▸ WHAT YOU WILL DO: Having located "decision management service." in the records below, repeat exactly the line it is on and all subsequent lines, ending with the last.

▸ RECORD SET:
----------------------------------------

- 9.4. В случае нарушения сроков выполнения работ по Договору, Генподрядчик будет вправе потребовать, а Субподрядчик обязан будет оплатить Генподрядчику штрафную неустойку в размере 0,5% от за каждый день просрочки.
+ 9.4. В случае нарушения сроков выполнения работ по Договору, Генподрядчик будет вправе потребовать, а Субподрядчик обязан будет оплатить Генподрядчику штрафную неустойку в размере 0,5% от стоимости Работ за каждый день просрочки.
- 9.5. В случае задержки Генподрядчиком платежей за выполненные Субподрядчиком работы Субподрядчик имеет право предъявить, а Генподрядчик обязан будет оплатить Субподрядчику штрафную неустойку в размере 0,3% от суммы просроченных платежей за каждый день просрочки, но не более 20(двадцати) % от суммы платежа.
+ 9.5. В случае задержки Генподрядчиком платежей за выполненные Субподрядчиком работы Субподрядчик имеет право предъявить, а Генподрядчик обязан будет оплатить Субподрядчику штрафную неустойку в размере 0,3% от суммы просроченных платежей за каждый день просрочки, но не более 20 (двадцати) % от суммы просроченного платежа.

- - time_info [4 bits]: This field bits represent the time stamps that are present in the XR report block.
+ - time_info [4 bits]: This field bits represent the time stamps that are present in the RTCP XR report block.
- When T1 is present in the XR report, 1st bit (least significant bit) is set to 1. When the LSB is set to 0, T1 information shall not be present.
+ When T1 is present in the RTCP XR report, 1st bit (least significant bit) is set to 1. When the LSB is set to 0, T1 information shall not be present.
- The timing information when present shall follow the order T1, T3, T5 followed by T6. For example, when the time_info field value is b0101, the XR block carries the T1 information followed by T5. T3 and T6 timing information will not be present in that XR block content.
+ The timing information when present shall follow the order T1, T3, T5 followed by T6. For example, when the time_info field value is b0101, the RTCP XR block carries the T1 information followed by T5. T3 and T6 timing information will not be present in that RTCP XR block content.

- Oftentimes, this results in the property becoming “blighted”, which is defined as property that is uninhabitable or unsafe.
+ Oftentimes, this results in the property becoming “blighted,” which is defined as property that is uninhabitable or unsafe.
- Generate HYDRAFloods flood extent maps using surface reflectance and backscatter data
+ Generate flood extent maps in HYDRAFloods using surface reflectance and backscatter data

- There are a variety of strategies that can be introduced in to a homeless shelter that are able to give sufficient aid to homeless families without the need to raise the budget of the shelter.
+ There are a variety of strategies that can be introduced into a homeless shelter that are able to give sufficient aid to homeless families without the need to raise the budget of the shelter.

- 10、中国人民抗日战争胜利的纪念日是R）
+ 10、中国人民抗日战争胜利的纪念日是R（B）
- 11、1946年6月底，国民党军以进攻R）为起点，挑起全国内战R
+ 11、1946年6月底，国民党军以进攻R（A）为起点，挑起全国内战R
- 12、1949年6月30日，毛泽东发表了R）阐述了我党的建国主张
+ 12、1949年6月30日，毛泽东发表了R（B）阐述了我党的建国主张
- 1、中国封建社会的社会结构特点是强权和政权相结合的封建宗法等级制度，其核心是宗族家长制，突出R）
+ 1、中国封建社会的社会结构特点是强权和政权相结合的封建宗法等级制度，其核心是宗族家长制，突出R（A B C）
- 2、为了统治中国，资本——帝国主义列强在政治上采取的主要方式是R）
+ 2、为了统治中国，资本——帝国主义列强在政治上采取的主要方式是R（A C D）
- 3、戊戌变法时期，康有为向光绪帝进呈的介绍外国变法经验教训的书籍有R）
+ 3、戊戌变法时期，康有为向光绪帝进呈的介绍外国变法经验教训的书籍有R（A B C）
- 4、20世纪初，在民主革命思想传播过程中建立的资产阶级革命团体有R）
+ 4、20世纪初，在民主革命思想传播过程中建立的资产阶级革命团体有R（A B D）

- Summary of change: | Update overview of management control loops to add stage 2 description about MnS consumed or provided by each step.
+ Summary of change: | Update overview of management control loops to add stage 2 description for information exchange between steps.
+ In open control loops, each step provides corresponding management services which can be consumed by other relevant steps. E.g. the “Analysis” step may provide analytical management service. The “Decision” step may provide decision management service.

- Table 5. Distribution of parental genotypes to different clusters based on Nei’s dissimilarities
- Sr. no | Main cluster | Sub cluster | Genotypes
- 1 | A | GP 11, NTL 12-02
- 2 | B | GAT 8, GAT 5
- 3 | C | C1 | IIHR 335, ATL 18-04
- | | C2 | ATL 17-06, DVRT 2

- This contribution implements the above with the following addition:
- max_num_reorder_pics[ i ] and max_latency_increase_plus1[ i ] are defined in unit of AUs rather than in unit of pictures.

----------------------------------------

▸ EXERCISE RESPONSE:
+ In open control loops, each step provides corresponding management services which can be consumed by other relevant steps. E.g. the “Analysis” step may provide analytical management service. The “Decision” step may provide decision management service.

- Table 5. Distribution of parental genotypes to different clusters based on Nei’s dissimilarities
- Sr. no | Main cluster | Sub cluster | Genotypes
- 1 | A | GP 11, NTL 12-02
- 2 | B | GAT 8, GAT 5
- 3 | C | C1 | IIHR 335, ATL 18-04
- | | C2 | ATL 17-06, DVRT 2

- This contribution implements the above with the following addition:
- max_num_reorder_pics[ i ] and max_latency_increase_plus1[ i ] are defined in unit of AUs rather than in unit of pictures.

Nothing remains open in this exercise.